I read it...i appreciate that.i like it.

juan

"This is a trait I think of most English speakers. We tend to say what we feel. We don't sugar coat it. Coming from a nerd background, I tend to be even more so. (You know - true or false, 0 or 1.)"

I think this is an issue related to communication. As long as you are a tango dancer you know well that sometimes in the milonga you do not have to say no in order that the other you are refusing an invitation, the language in a milonga is subtler.

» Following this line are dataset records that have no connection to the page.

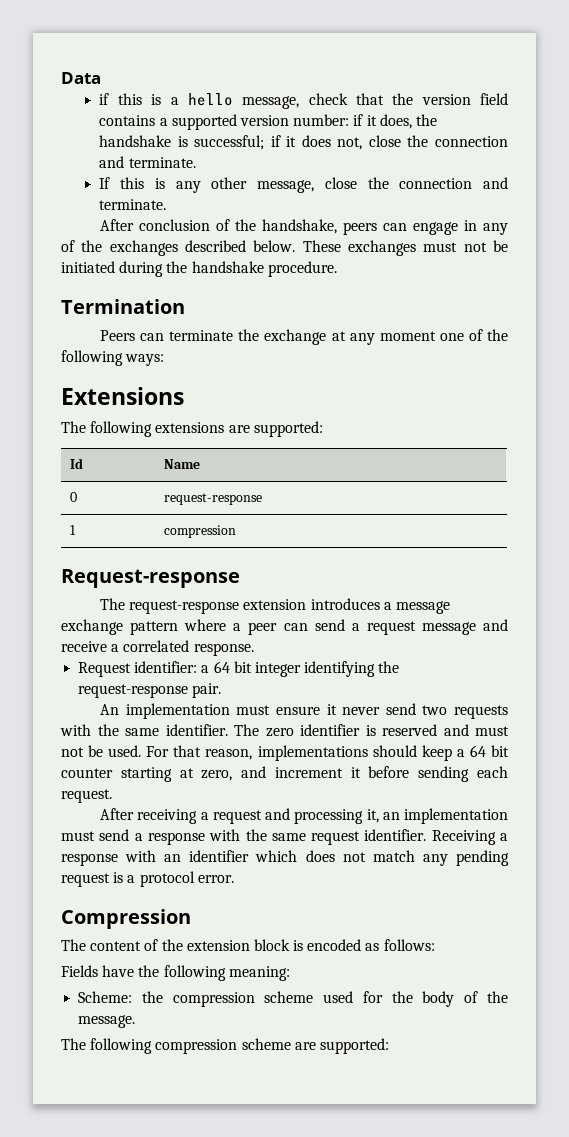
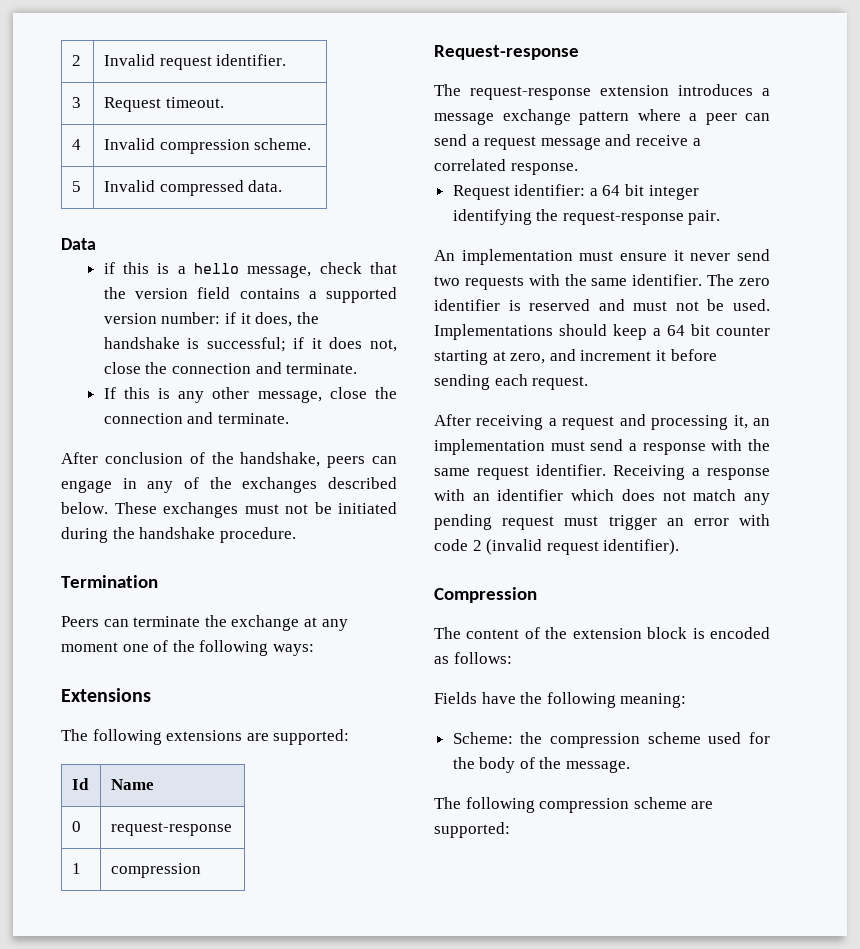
(61, 78) none -> [72,55,82,66] [104,54,287,70] [72,97,82,108] [104,97,224,112] [72,139,82,150] [104,138,312,154] [72,181,82,192] [104,180,283,196] 2 | Invalid request identifier. // 3 | Request timeout. // 4 | Invalid compression scheme. // 5 | Invalid compressed data. //
[146,745,368,761] For that reason, implementations -> [434,324,553,340] Implementations
[113,871,234,887] is a protocol error. -> [564,514,770,530] [434,539,680,555] must trigger an error with code 2 (invalid request identifier).

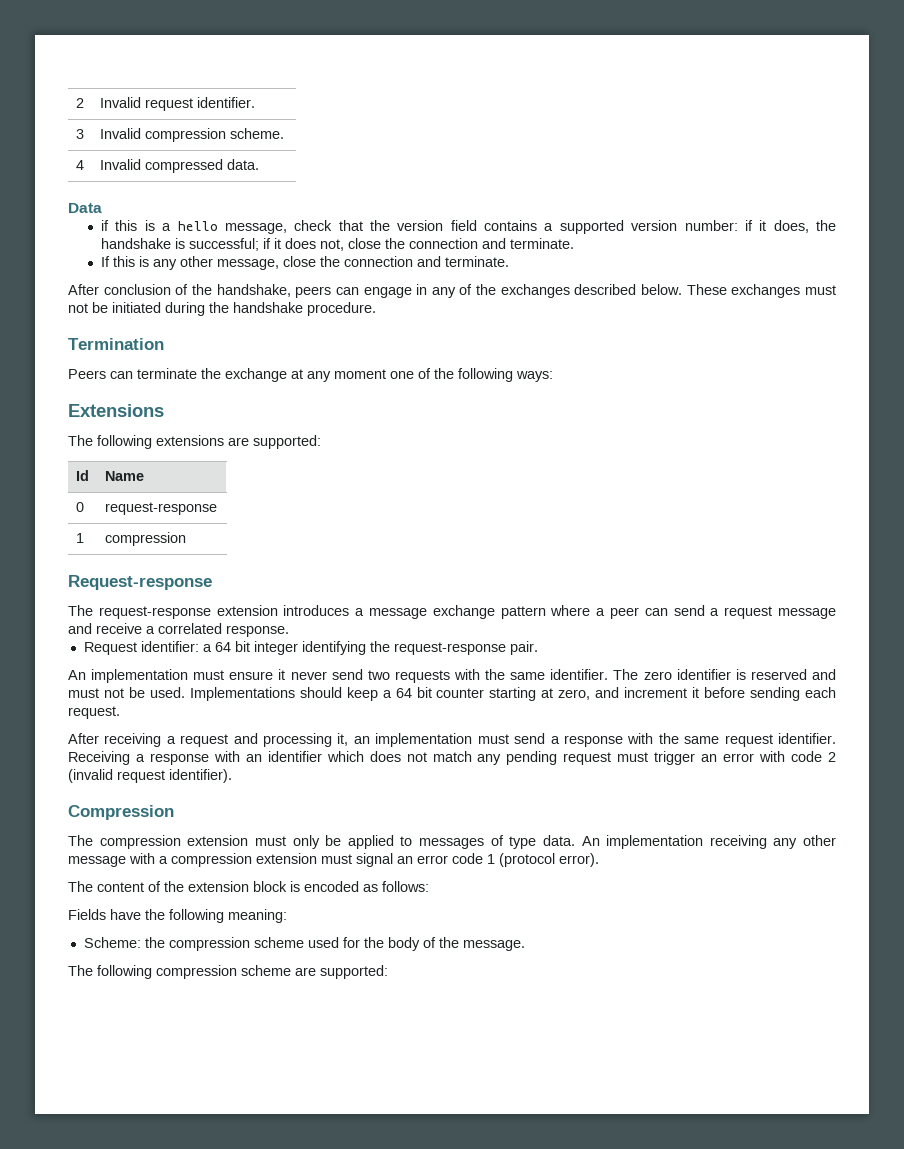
[104,97,224,112] [72,139,82,150] | Request timeout. // 4 -> (84, 134) none
[72,181,82,192] 5 -> [75,160,84,170] 4
(537, 595) none -> [68,835,836,849] [68,853,599,867] // The compression extension must only be applied to messages of type data. An implementation receiving any other message with a compression extension must signal an error code 1 (protocol error).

If you understand those subtle signs there is no need to be hurt by a direct answer.
Besides, in life, hardly anything is binary, most of the times things have different, imperceptible nuances, and it represents a simplification of reality to try to coin it in such limited concepts as the binary you mention. In this order of things, I think there is no TRUE in capitals(as it is in the rigorous protestant viewpoint) but littler and bigger trues, and littler and bigger lies, and what ultimately matters is the whole picture.
Cheers
PS: concerning directness in communication, I think is a typical usa trait, I had the opportunity to meet in england the most sly bastards!

Tina

This proves that I'm not crazy. I've always been the type of person who has to make my rounds of "hello" and "goodbye" when I arrive and before I go... I've flattered and confused people this way, since people up in the NW usually just leave places without saying goodbye. It's refreshing when I see that there are entire cultures where people are sure to address those that they know. :-) In Italy it's the same. If you run into your friend in the piazza, you don't say "hi!", even if you're in a hurry (then again, why be in a hurry in Italy)... it's just a given that you stop and talk for at least 5 - 10 minutes. It feels good if you ask me. :-)

Tanguillo

Once, I read about positive and negative courtesy:
A person who has positive courtesy, is a person who try to make feel good to others (Ok, es a poor definition, as my english). Examples of positive courtesy are things as hospitality, make gift, etc.
A person who has negative courtesy, is a person who is very aware of don't make feel other people unpleasant. Examples of positive courtesy are being punctual, respect the compromises, etc.
The same text explains how we, Argentinians, have a lot of "positive courtesy" and a lack of "negative courtesy"
Great article. You are a great observer (that's the word?) of people!.
Besos...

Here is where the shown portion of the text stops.